Introducing DSSG Fellow Mitchell Goist
I’m coming to DSSG after finishing the fourth year of my program in Political Science at Penn State. My dissertation is focused on state–sponsored death squads in El Salvador and South Africa. I use Natural Language Processing (NLP) techniques to extract information from Truth and Reconciliation testimony in order to analyze the organization of death squads. The social sciences often has a breadth of qualitative, textual evidence, but a dearth of high quality data, so I am bullish on the contribution that information extraction techniques, such as the ones I use for my disseration, can have in studying social phenomena.
Data Science for the Social Good often sounds like buzzword alphabet soup to my non-academic friends, so perhaps I can point them to this blog after it’s published for a little clarification. To me, data science is the more ambiguous term, but it refers to computationally intensive techniques to solve statistical problems. Most of these techniques, such as neural networks or Bayesian modelling have been around for decades, but researchers haven’t had the computing resources to implement them. This has particularly impacted the field of statistics, as most modern statistical techniques, are designed to minimize the computing power or amount of data necessary to arrive at some inference. Now that neither of those concerns are typically valid for current researchers, data science presents a departure from typical methods, while being wholly in line with statistical theory.
Social good is even trickier to pin down, and it’s tempting to go with the cliched Supreme Court pornography definition: you know it when you see it. However, despite what we may think, we often don’t know what the social good is when we see it, and we certainly don’t know how to achieve it. History is replete with examples of well–intentioned people making horrible and consequential decisions in the name of the social good. We could, of course, dismiss these people as misguided idiots, and, since (ostensibly) we don’t think of ourselves as misguided idiots, problem solved! But as people who thinks probabilistically (being data scientists and all), it’s likely we’re at the same position in both the intellect and common sense distributions as our blundering forebearers.
Take, for example, international development, a subject that I spent my first two years of graduate school studying. In the immediate aftermath of decolonization, the largest recipients of foreign aid were Congo and Somalia. Foreign donors continued to gush about Rwanda as a development success story up until the genocide. Not exactly a picture of economic and political success!
The consistent failure of otherwise well-intentioned individuals to achieve social good outcomes points us to an inescapable fact. Social processes are hard to study! Think of how difficult it is to create an accurate model of decision-making processes in a single individual. Now imagine the complexity in measure the collective decision–making processes of multitudes of individuals, acting under an intricate web of institutions, affected by long–running historical factors, and then projected over time. Yikes!
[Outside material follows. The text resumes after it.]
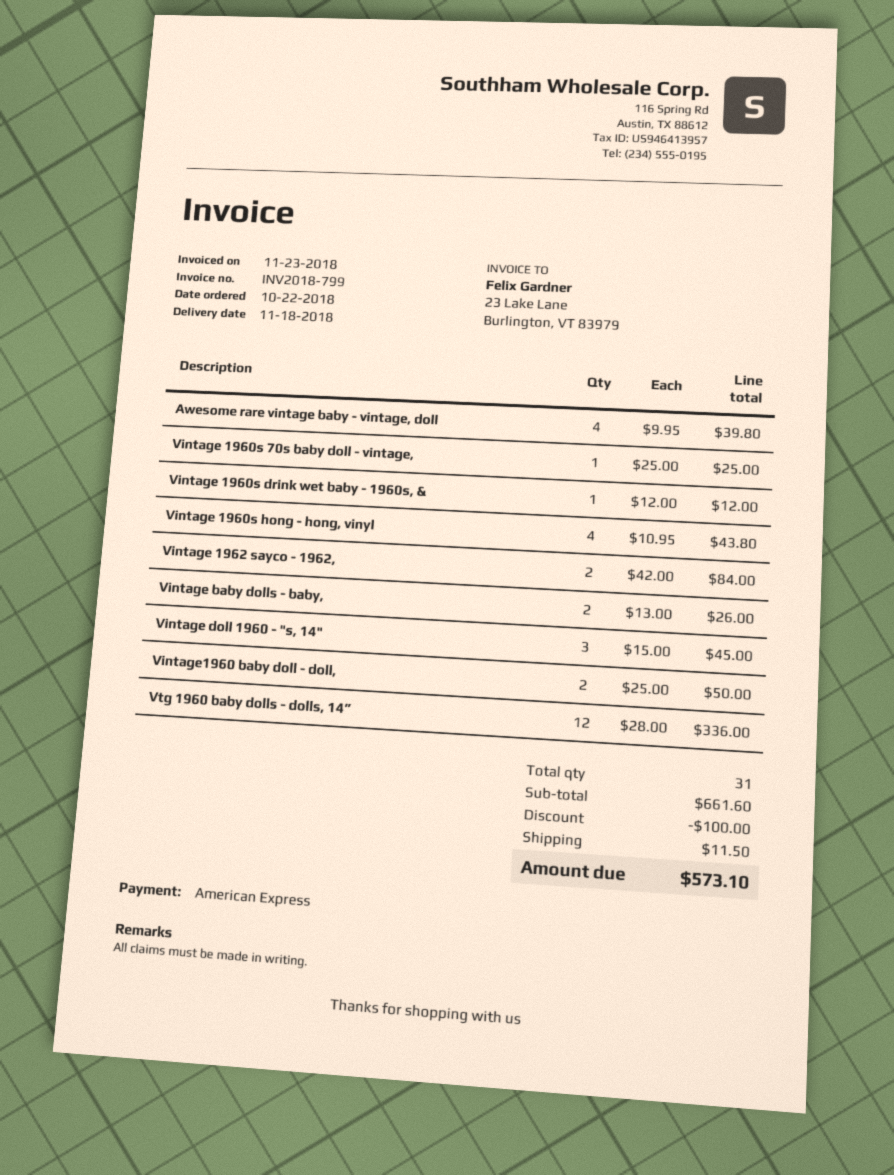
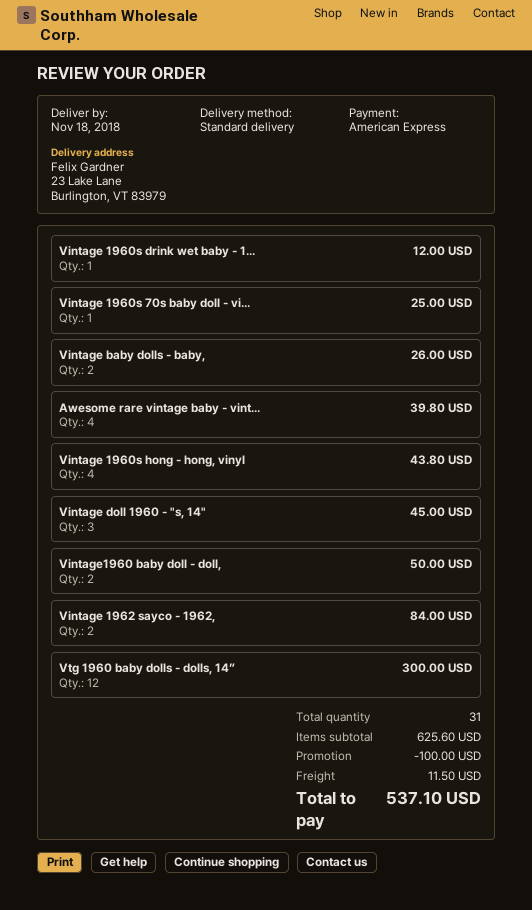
Vtg 1960 baby dolls - dolls, 14”: 12 for 336.00 -> 12 for 300.00
subtotal: 661.60 -> 625.60
total: 573.10 -> 537.10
There has been some (very legitimate) concern about “technological solutionism” or the potential for data science approaches to social good problems obscuring political realities or blinding researchers to their own biases. However, data science done right should lead to an enormous and abiding sense of deep skepticism. To return to the develpoment example this changes the questions being asked by researchers from “can countries enact necessary economic reforms under democratic governments” (an awfully complex question that is hopeless to answer scientifically), to “if I give someone 1000 USD in cash, does this make them less poor a year later when I visit?”
I recently finished a book about a Zen monk’s search for englightenment called “An Ongoing Lesson in the Extent of My Own Stupidity.” In many ways, this is a perfect title for DSSG, although it probably won’t help me explain it to my friends.